## What you need to do
Nothing but the lines from the one with "New inch alloy" through the final line of the entries below should be written out, each exactly as given.

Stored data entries
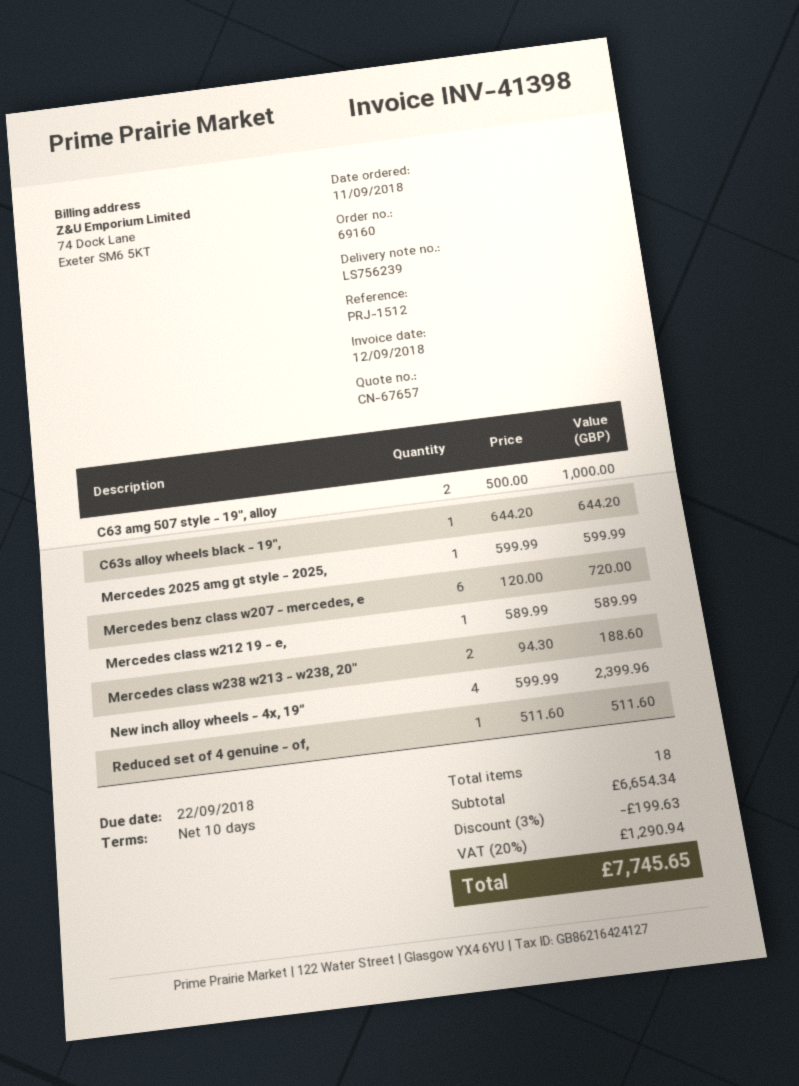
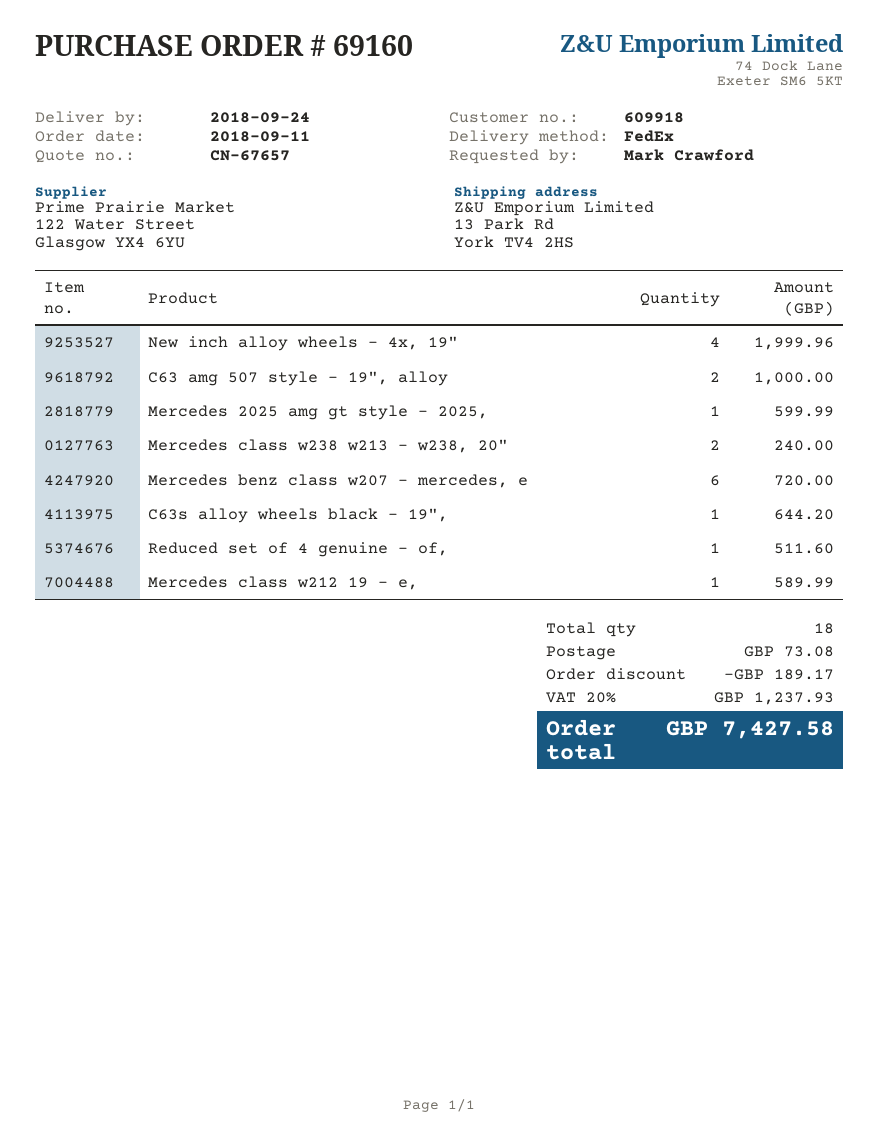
Mercedes class w238 w213 - w238, 20": 2 for 188.60 -> 2 for 240.00
New inch alloy wheels - 4x, 19": 4 for 2399.96 -> 4 for 1999.96
discount: 199.63 -> 189.17
shipping: none -> 73.08
tax: 20% = 1290.94 -> 20% = 1237.93
total: 7745.65 -> 7427.58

## Answer area
New inch alloy wheels - 4x, 19": 4 for 2399.96 -> 4 for 1999.96
discount: 199.63 -> 189.17
shipping: none -> 73.08
tax: 20% = 1290.94 -> 20% = 1237.93
total: 7745.65 -> 7427.58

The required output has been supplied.